## WHAT YOU NEED TO DO
Each record below should be returned exactly, with its pictures left out.

## ENTRIES SHOWN

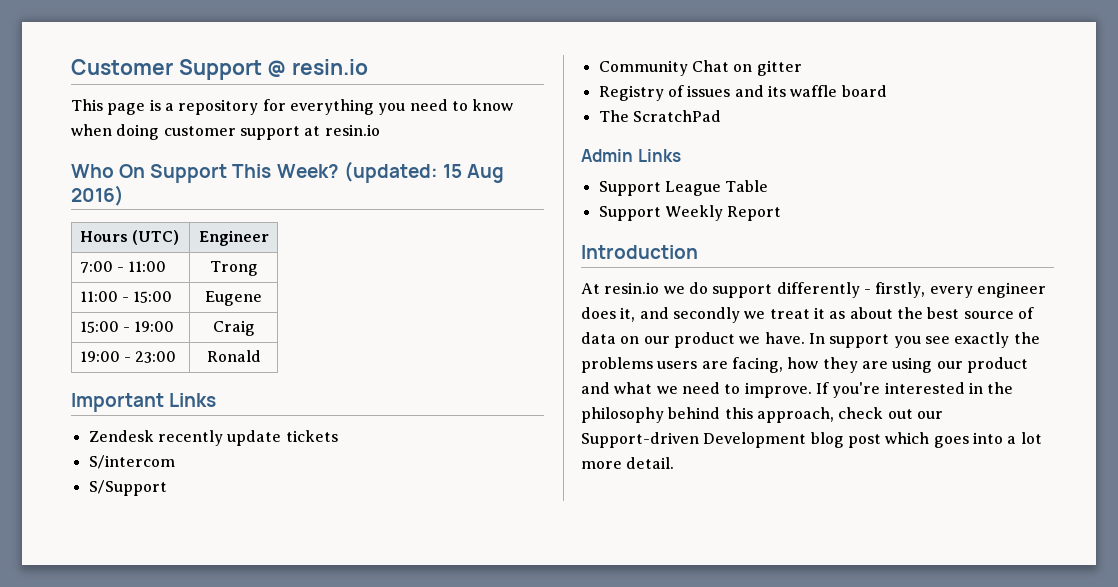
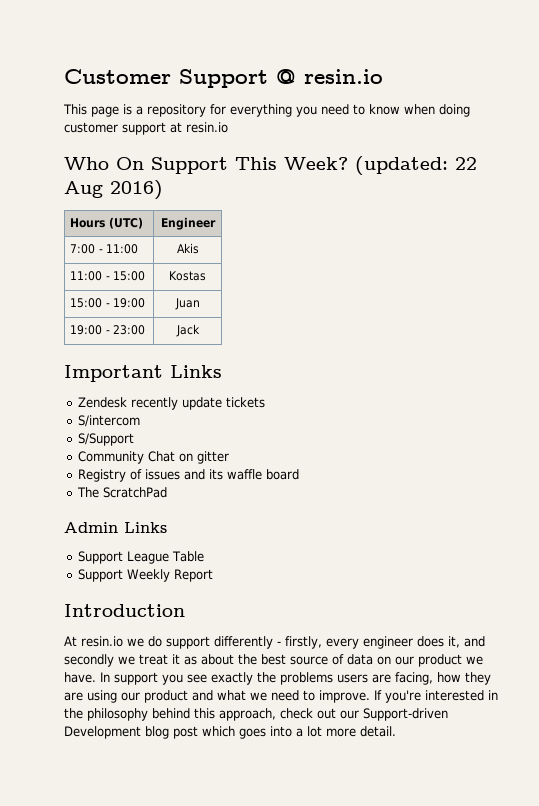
- (updated: 15 Aug 2016)
+ (updated: 22 Aug 2016)
- 7:00 - 11:00 | Trong
+ 7:00 - 11:00 | Akis
- 11:00 - 15:00 | Eugene
+ 11:00 - 15:00 | Kostas
- 15:00 - 19:00 | Craig
+ 15:00 - 19:00 | Juan
- 19:00 - 23:00 | Ronald
+ 19:00 - 23:00 | Jack

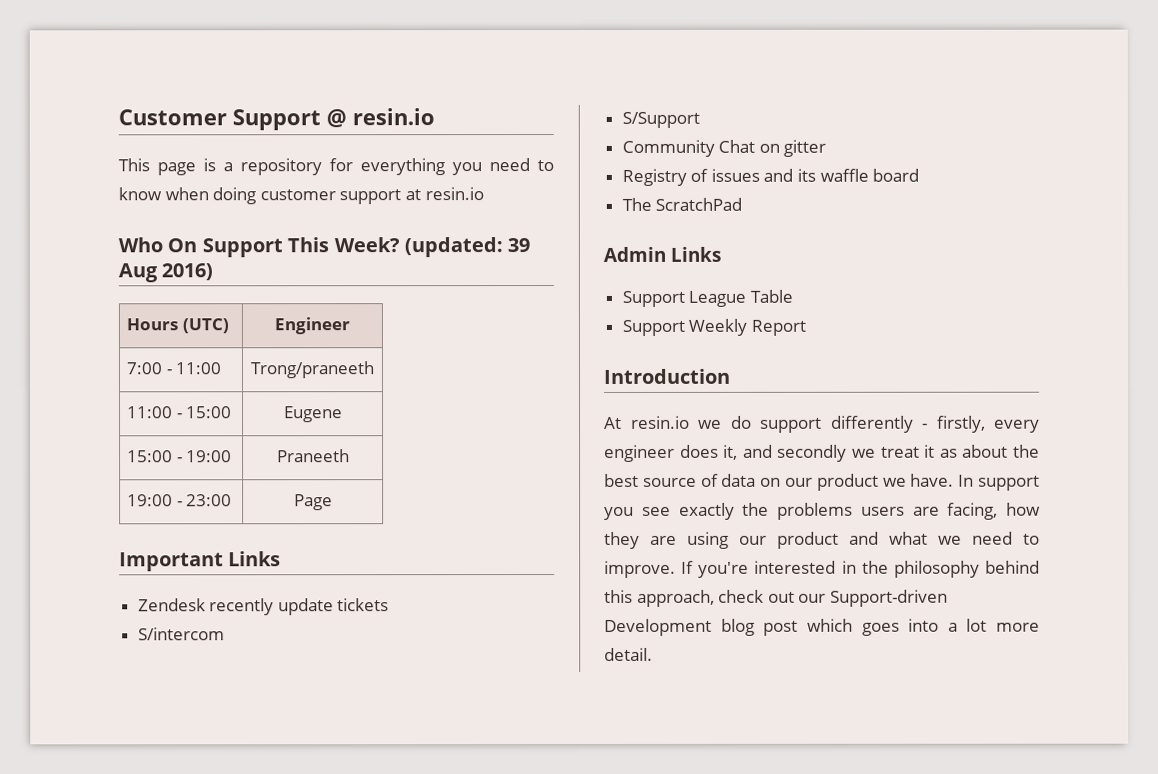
- (updated: 22 Aug 2016)
+ (updated: 39 Aug 2016)
- 7:00 - 11:00 | Akis
+ 7:00 - 11:00 | Trong/praneeth
- 11:00 - 15:00 | Kostas
+ 11:00 - 15:00 | Eugene
- 15:00 - 19:00 | Juan
+ 15:00 - 19:00 | Praneeth
- 19:00 - 23:00 | Jack
+ 19:00 - 23:00 | Page

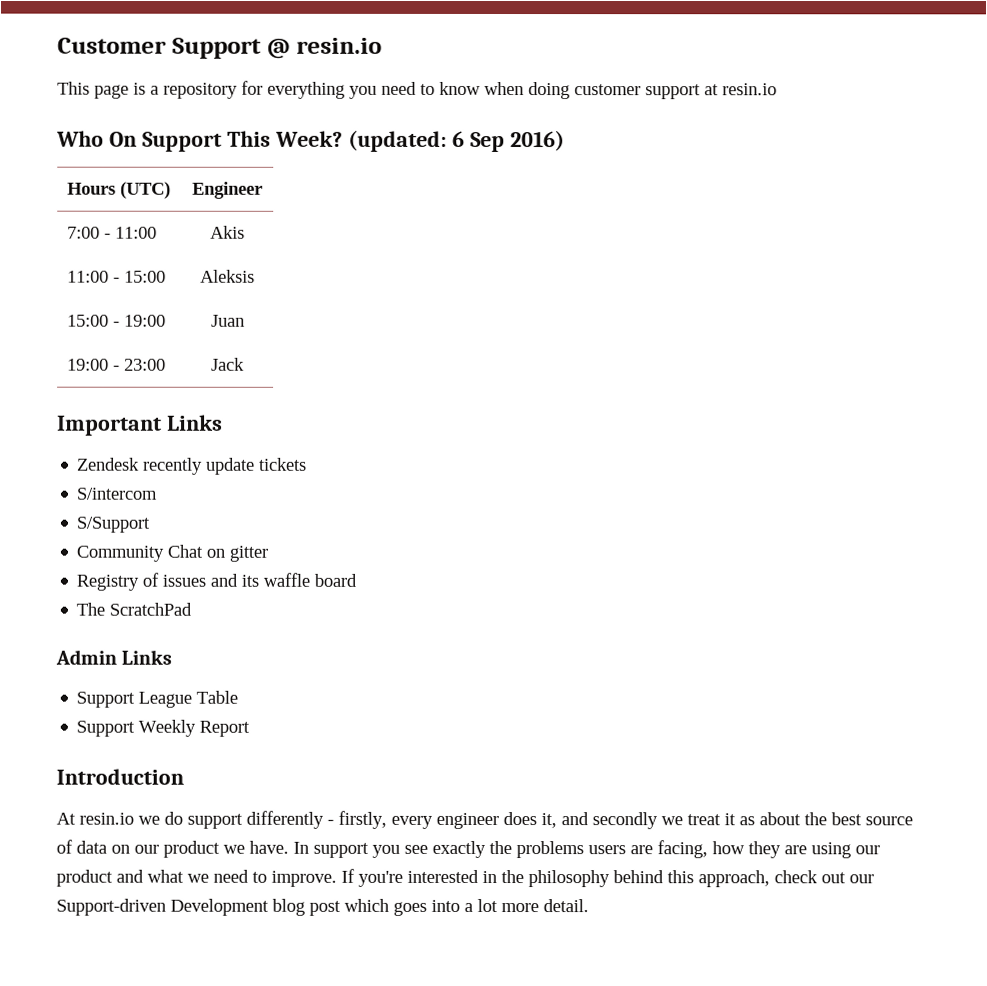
- (updated: 39 Aug 2016)
+ (updated: 6 Sep 2016)
- 7:00 - 11:00 | Trong/praneeth
+ 7:00 - 11:00 | Akis
- 11:00 - 15:00 | Eugene
+ 11:00 - 15:00 | Aleksis
- 15:00 - 19:00 | Praneeth
+ 15:00 - 19:00 | Juan
- 19:00 - 23:00 | Page
+ 19:00 - 23:00 | Jack

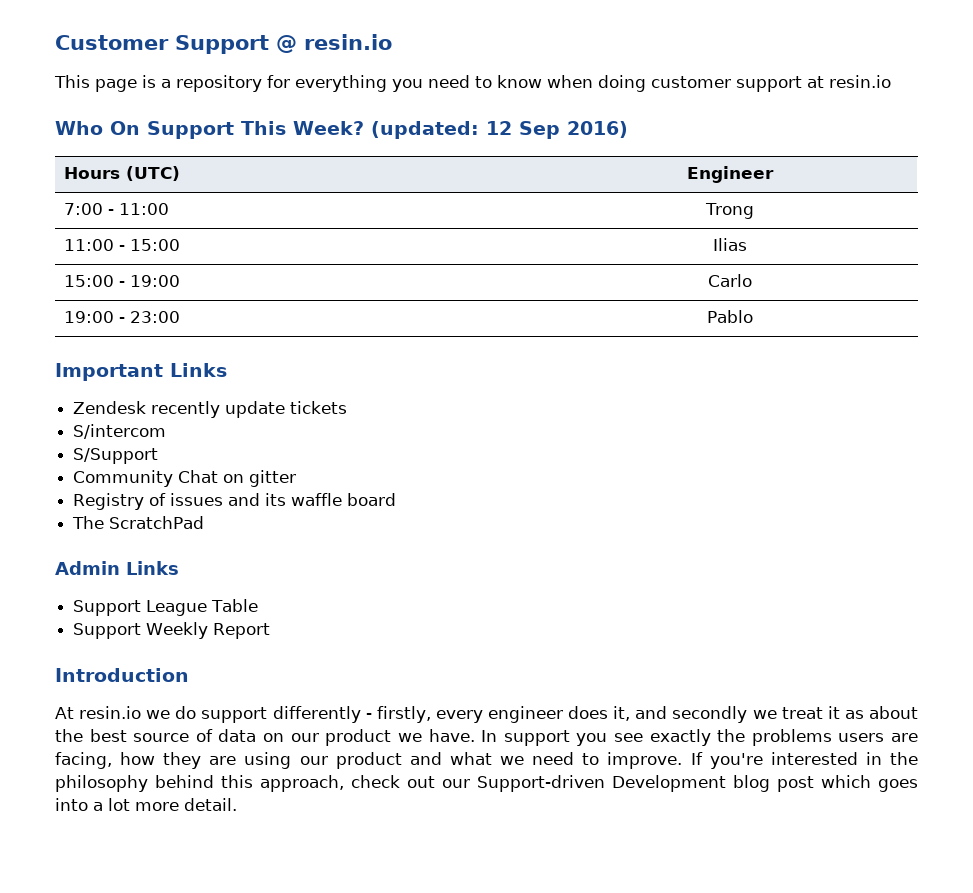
- (updated: 6 Sep 2016)
+ (updated: 12 Sep 2016)
- 7:00 - 11:00 | Akis
+ 7:00 - 11:00 | Trong
- 11:00 - 15:00 | Aleksis
+ 11:00 - 15:00 | Ilias
- 15:00 - 19:00 | Juan
+ 15:00 - 19:00 | Carlo
- 19:00 - 23:00 | Jack
+ 19:00 - 23:00 | Pablo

## ANSWER SECTION
- (updated: 15 Aug 2016)
+ (updated: 22 Aug 2016)
- 7:00 - 11:00 | Trong
+ 7:00 - 11:00 | Akis
- 11:00 - 15:00 | Eugene
+ 11:00 - 15:00 | Kostas
- 15:00 - 19:00 | Craig
+ 15:00 - 19:00 | Juan
- 19:00 - 23:00 | Ronald
+ 19:00 - 23:00 | Jack

- (updated: 22 Aug 2016)
+ (updated: 39 Aug 2016)
- 7:00 - 11:00 | Akis
+ 7:00 - 11:00 | Trong/praneeth
- 11:00 - 15:00 | Kostas
+ 11:00 - 15:00 | Eugene
- 15:00 - 19:00 | Juan
+ 15:00 - 19:00 | Praneeth
- 19:00 - 23:00 | Jack
+ 19:00 - 23:00 | Page

- (updated: 39 Aug 2016)
+ (updated: 6 Sep 2016)
- 7:00 - 11:00 | Trong/praneeth
+ 7:00 - 11:00 | Akis
- 11:00 - 15:00 | Eugene
+ 11:00 - 15:00 | Aleksis
- 15:00 - 19:00 | Praneeth
+ 15:00 - 19:00 | Juan
- 19:00 - 23:00 | Page
+ 19:00 - 23:00 | Jack

- (updated: 6 Sep 2016)
+ (updated: 12 Sep 2016)
- 7:00 - 11:00 | Akis
+ 7:00 - 11:00 | Trong
- 11:00 - 15:00 | Aleksis
+ 11:00 - 15:00 | Ilias
- 15:00 - 19:00 | Juan
+ 15:00 - 19:00 | Carlo
- 19:00 - 23:00 | Jack
+ 19:00 - 23:00 | Pablo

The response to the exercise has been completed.